At the time of its discovery and for many years later it was the only known copy of the epic poem. Over the years a few other copies (or fragments) have been discovered, so it wasn't the sole surviving copy as it turned out. The copy found in Germany by Poggio and the copy made for him by a German scribe no longer survived today. But the beautiful transcript made back in Italy by his friend Niccolò de' Niccoli survives today. It is probably no accident that so few copies of "On the Nature of Things" survived the Medieval era. The epic poem by Lucretius espoused ways of thinking that early Medieval church leaders found threatening to their cause.

The history covered by this book includes; (1) The contrast between Roman intellectual thinking and the relatively coarse Latin contained in Christian codexes, (2) The history and fate of ancient Greek and Roman public libraries including the famous library at Alexandria, Egypt, (3) The preoccupation of some of the famous early Christian leaders with suffering which contrasted with Epicurean philosophy, (4) The career of Poggio Bracciolini within the environment of endemic corruption of the Roman Catholic Church (it was the era of three Popes), (5) A summary description of the contents of De Rerum Natura ("On the Nature of Things") by Lucretius, and (6) the history of how later writers and thinkers of the Renaissance and Enlightenment responded to the long poem by Lucretius.
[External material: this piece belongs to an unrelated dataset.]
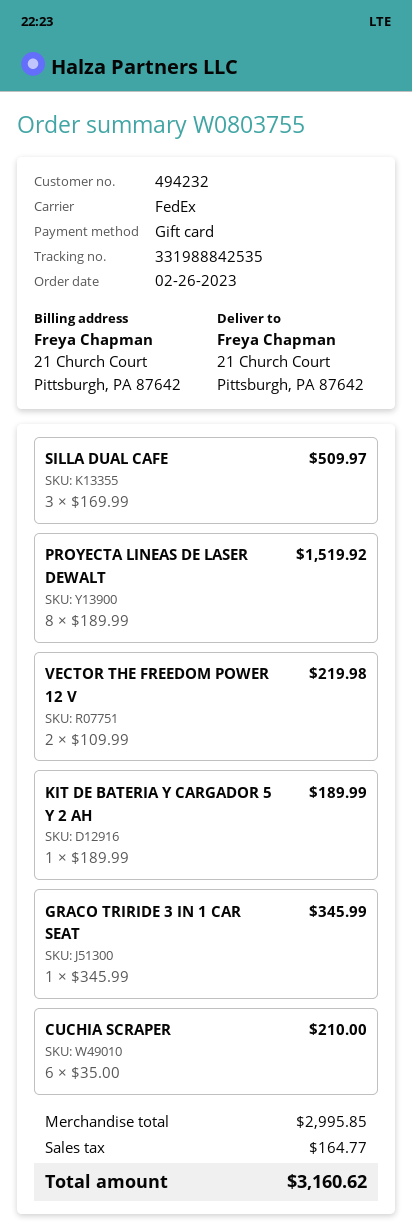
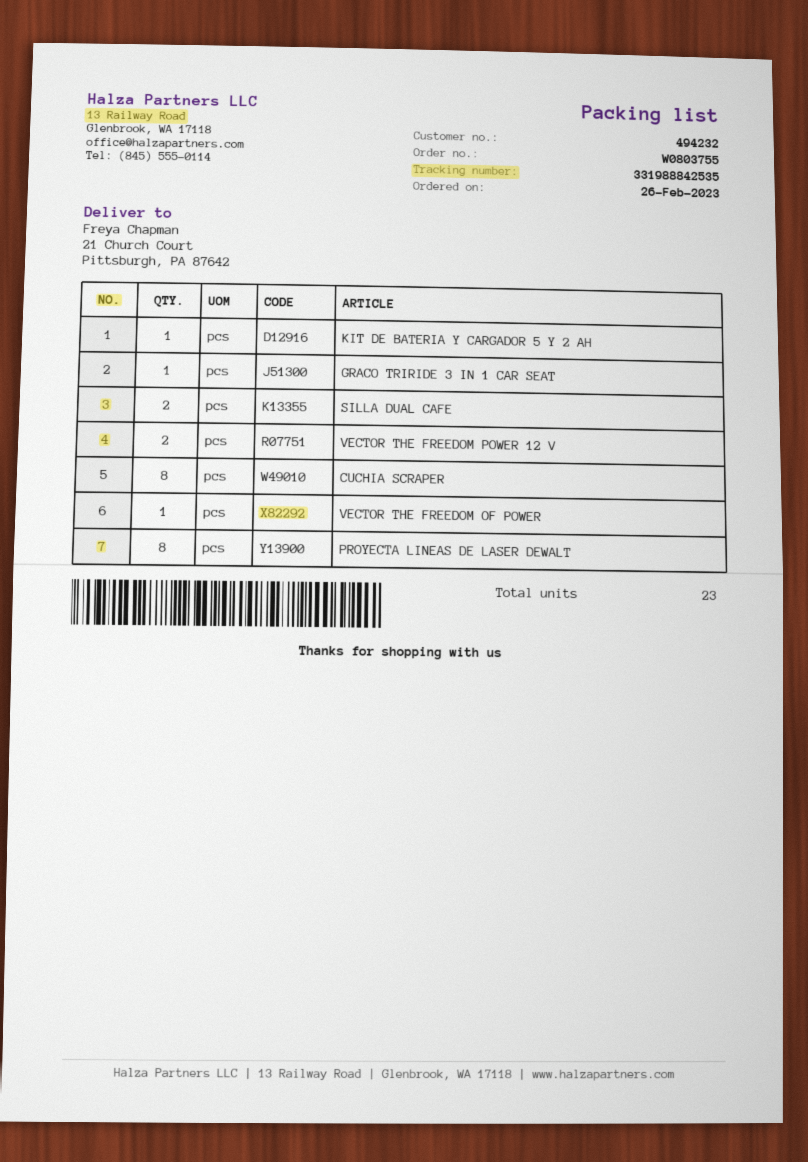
SILLA DUAL CAFE: 3 -> 2
CUCHIA SCRAPER: 6 -> 8
VECTOR THE FREEDOM OF POWER: none -> 1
The quotations from "On the Nature of Things" contained in this book are surprising close to an accurate description of theories of atoms and natural selection. Of course Lucretius is speaking as a philosopher and not from observations of scientific discovery. Nevertheless, they sound surprisingly modern.

One little bit of trivia that I learned from this book was contained in the discussion of Thomas More's book, Utopia. More's description of Utopia included capital punishment for those who didn't believe in God and the afterlife. In other words, Moore couldn't imagine people living in peace without the fear of punishment after death for bad behavior. The fear of execution in this life was replaced by fear of hell in the afterlife. The word "utopia" will never be the same for me.